_PROBLEM TO WORK ON_: Please copy out the entries below exactly, beginning with the line that contains "row order: Είδος" and ending with the line that contains "ΜΠΕΛΗΓΙΑΝΝΗΣ ΑΡΓΥΡΙΟΣ | Reserve: 2.99 -> 5.98", and include nothing outside that span.

Structured diff data:

----------------------------------------

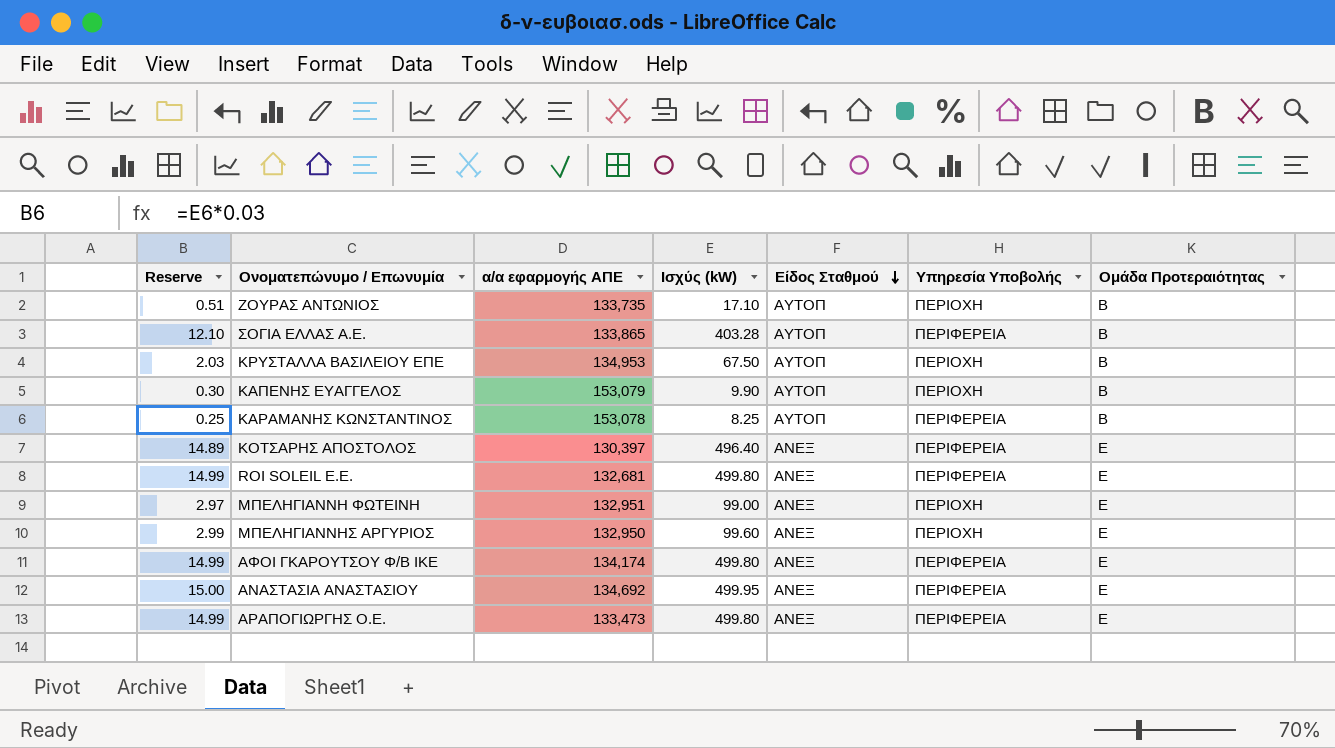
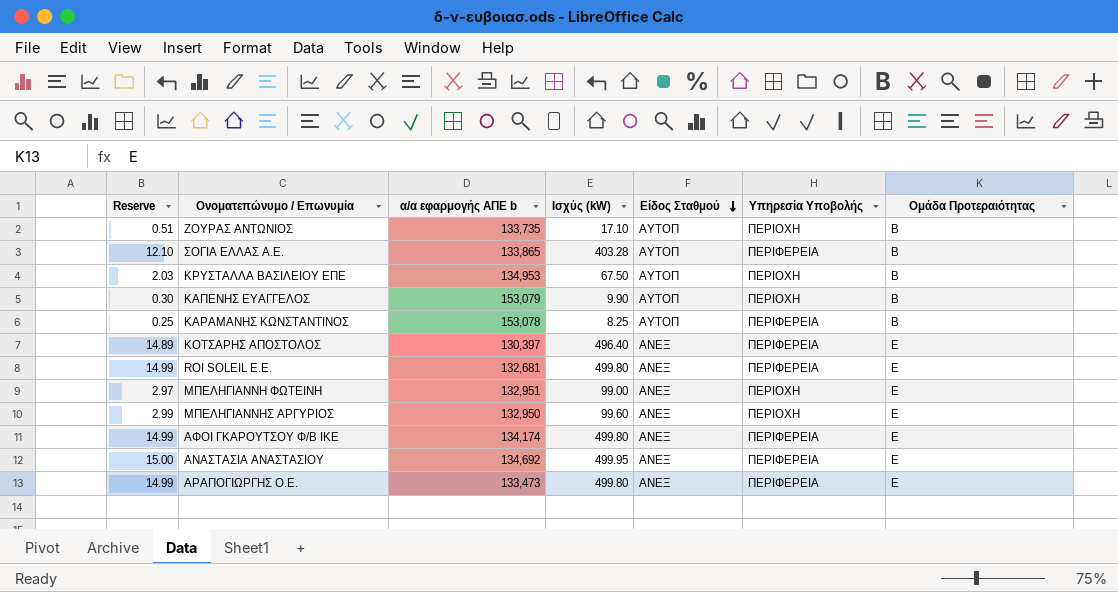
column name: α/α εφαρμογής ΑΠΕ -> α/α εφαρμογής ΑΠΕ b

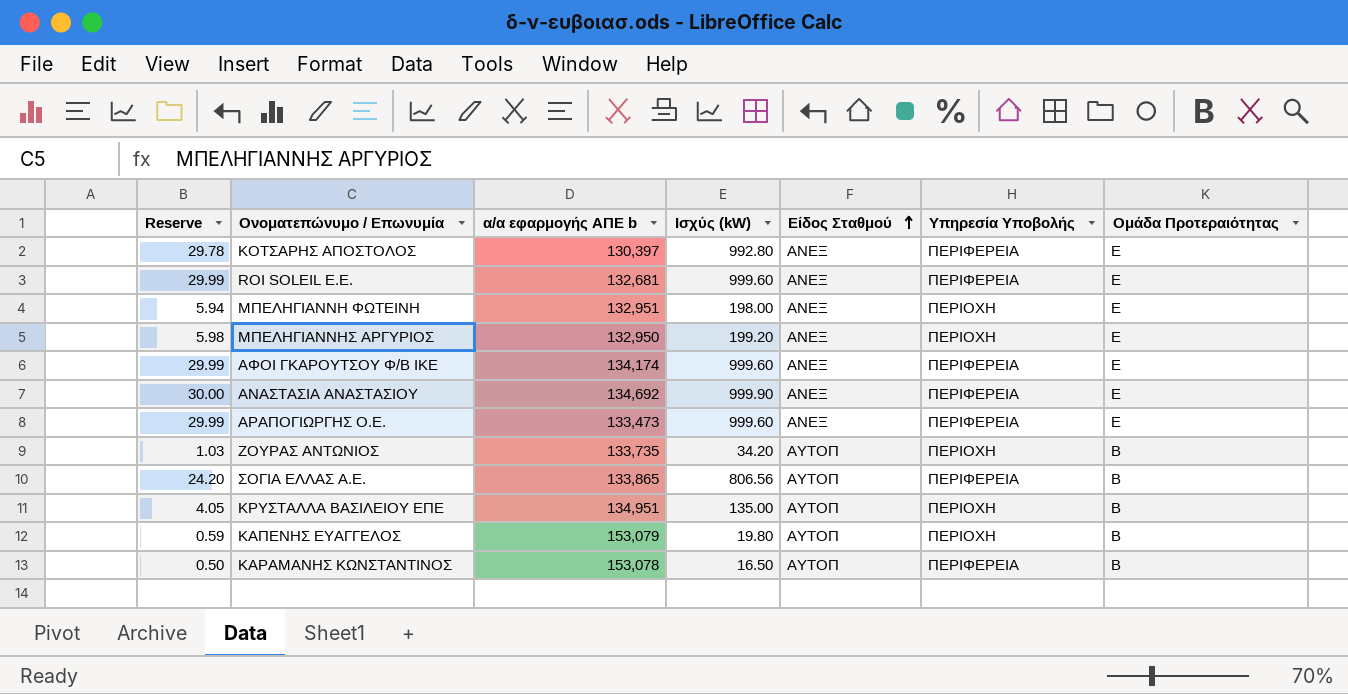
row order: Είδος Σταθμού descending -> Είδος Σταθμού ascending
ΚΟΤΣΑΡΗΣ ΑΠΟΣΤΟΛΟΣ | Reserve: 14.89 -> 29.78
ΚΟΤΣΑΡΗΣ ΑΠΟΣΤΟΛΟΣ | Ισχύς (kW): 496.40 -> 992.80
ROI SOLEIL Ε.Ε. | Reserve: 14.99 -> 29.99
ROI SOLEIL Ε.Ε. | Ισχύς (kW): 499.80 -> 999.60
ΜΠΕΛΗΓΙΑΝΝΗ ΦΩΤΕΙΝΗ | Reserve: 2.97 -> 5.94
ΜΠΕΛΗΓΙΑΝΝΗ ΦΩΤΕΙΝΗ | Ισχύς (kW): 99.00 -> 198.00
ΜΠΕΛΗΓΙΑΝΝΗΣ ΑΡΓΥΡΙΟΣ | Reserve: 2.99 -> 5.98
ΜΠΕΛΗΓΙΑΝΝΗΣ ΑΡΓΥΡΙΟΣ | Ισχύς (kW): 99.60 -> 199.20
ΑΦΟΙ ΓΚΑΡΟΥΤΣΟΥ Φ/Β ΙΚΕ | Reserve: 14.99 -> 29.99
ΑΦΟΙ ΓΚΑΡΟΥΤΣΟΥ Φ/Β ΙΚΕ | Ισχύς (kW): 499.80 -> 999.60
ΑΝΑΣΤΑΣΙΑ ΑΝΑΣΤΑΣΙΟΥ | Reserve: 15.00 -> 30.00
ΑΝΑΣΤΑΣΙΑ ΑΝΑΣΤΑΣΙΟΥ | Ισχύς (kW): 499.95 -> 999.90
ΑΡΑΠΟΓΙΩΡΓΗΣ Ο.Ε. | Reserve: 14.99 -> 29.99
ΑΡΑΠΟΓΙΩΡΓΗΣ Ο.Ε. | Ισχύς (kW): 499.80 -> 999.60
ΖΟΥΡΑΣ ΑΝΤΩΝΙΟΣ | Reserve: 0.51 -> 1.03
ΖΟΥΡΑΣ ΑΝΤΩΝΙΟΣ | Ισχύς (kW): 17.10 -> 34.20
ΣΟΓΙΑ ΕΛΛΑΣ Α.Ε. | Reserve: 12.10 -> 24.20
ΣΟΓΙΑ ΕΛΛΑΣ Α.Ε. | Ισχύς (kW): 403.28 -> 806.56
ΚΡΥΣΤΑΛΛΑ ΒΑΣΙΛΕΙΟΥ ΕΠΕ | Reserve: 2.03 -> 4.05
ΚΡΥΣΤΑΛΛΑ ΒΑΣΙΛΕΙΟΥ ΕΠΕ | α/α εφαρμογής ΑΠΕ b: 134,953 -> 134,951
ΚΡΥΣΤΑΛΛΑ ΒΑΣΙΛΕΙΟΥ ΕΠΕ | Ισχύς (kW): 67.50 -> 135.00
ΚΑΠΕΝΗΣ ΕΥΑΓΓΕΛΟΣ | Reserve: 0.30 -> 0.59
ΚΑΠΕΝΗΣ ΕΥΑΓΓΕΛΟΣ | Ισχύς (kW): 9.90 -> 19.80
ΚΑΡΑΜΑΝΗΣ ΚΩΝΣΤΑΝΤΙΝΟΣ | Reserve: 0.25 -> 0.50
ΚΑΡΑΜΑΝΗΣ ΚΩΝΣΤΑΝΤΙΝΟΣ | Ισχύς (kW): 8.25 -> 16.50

----------------------------------------

_REPLY TO THE TASK_:
row order: Είδος Σταθμού descending -> Είδος Σταθμού ascending
ΚΟΤΣΑΡΗΣ ΑΠΟΣΤΟΛΟΣ | Reserve: 14.89 -> 29.78
ΚΟΤΣΑΡΗΣ ΑΠΟΣΤΟΛΟΣ | Ισχύς (kW): 496.40 -> 992.80
ROI SOLEIL Ε.Ε. | Reserve: 14.99 -> 29.99
ROI SOLEIL Ε.Ε. | Ισχύς (kW): 499.80 -> 999.60
ΜΠΕΛΗΓΙΑΝΝΗ ΦΩΤΕΙΝΗ | Reserve: 2.97 -> 5.94
ΜΠΕΛΗΓΙΑΝΝΗ ΦΩΤΕΙΝΗ | Ισχύς (kW): 99.00 -> 198.00
ΜΠΕΛΗΓΙΑΝΝΗΣ ΑΡΓΥΡΙΟΣ | Reserve: 2.99 -> 5.98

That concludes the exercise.